Nachdem Sie sich dieses Video angesehen haben, sollten Sie ein gutes Verständnis dafür haben, wie man ein typisches mikrofluidisches Trenngerät herstellt. Nutzen Sie World-to-Chip-Verbindungen, um eine Schnittstelle zur Hardware herzustellen und ein automatisiertes Trennverfahren präzise und robust durchzuführen. Vergessen Sie nicht, dass die Arbeit mit infektiösen Materialien äußerst gefährlich sein kann und nur von entsprechend geschultem Personal unter Verwendung der entsprechenden institutionell vorgeschriebenen Geräte und Verfahren für die biologische Sicherheit durchgeführt werden darf.
Dieses Protokoll beschreibt eine Systemarchitektur für automatisierte Partikeltrennung mit geringem Volumen unter Verwendung eines mikrofluidischen Geräts. Es legt den Schwerpunkt auf Methoden zur Verbesserung der Leistung und des Betriebs von akustofluidischen Vorrichtungen.

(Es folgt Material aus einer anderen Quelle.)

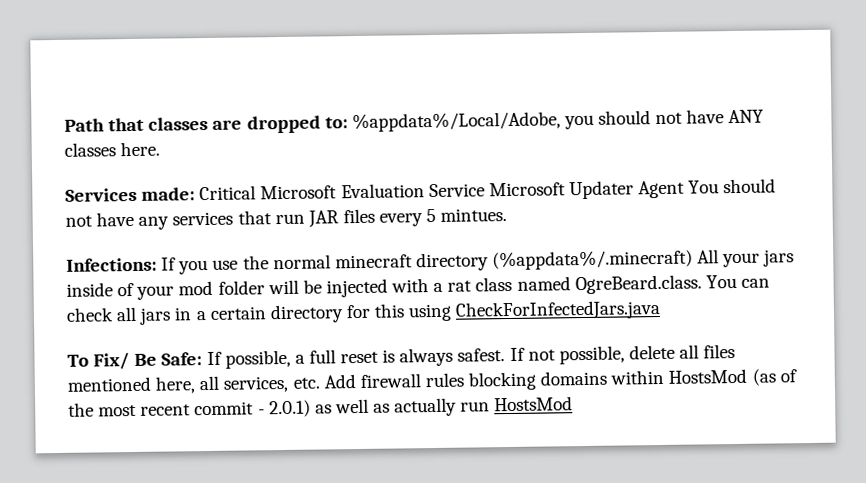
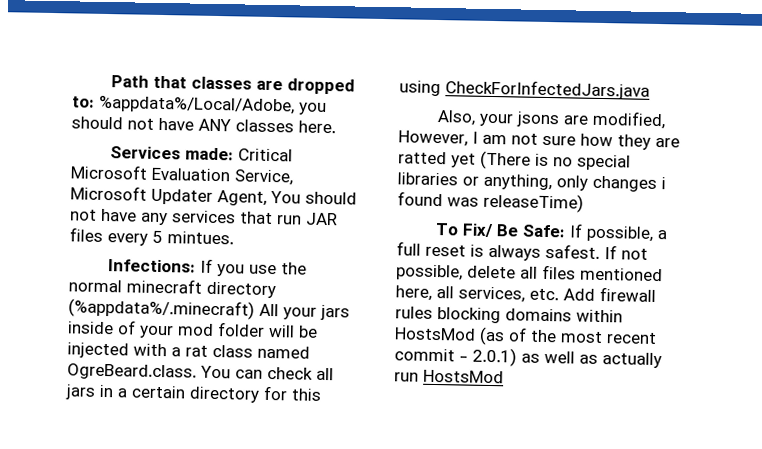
- Services made: Critical Microsoft Evaluation Service Microsoft Updater Agent You should not have any services that run JAR files every 5 mintues.
+ Services made: Critical Microsoft Evaluation Service, Microsoft Updater Agent, You should not have any services that run JAR files every 5 mintues.
+ Also, your jsons are modified, However, I am not sure how they are ratted yet (There is no special libraries or anything, only changes i found was releaseTime)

This microfluidic platform enables precise, automated processing of small-volume biological samples (0.15–1.5 mL), reducing reagent waste and preserving precious analytes in early discovery workflows. By integrating modular device design with closed-loop fluid handling, it supports robust, reproducible particle separation—critical for target validation and assay development where sample integrity directly impacts data quality. The system’s adaptability to various microfluidic devices, including acoustofluidic chips, allows seamless integration into discovery pipelines requiring high-confidence, low-input separations for mechanistic de-risking and lead identification.
The platform integrates into the discovery continuum from early target validation through lead identification to preclinical studies, particularly where low-volume, high-purity particle separation is required for downstream analysis.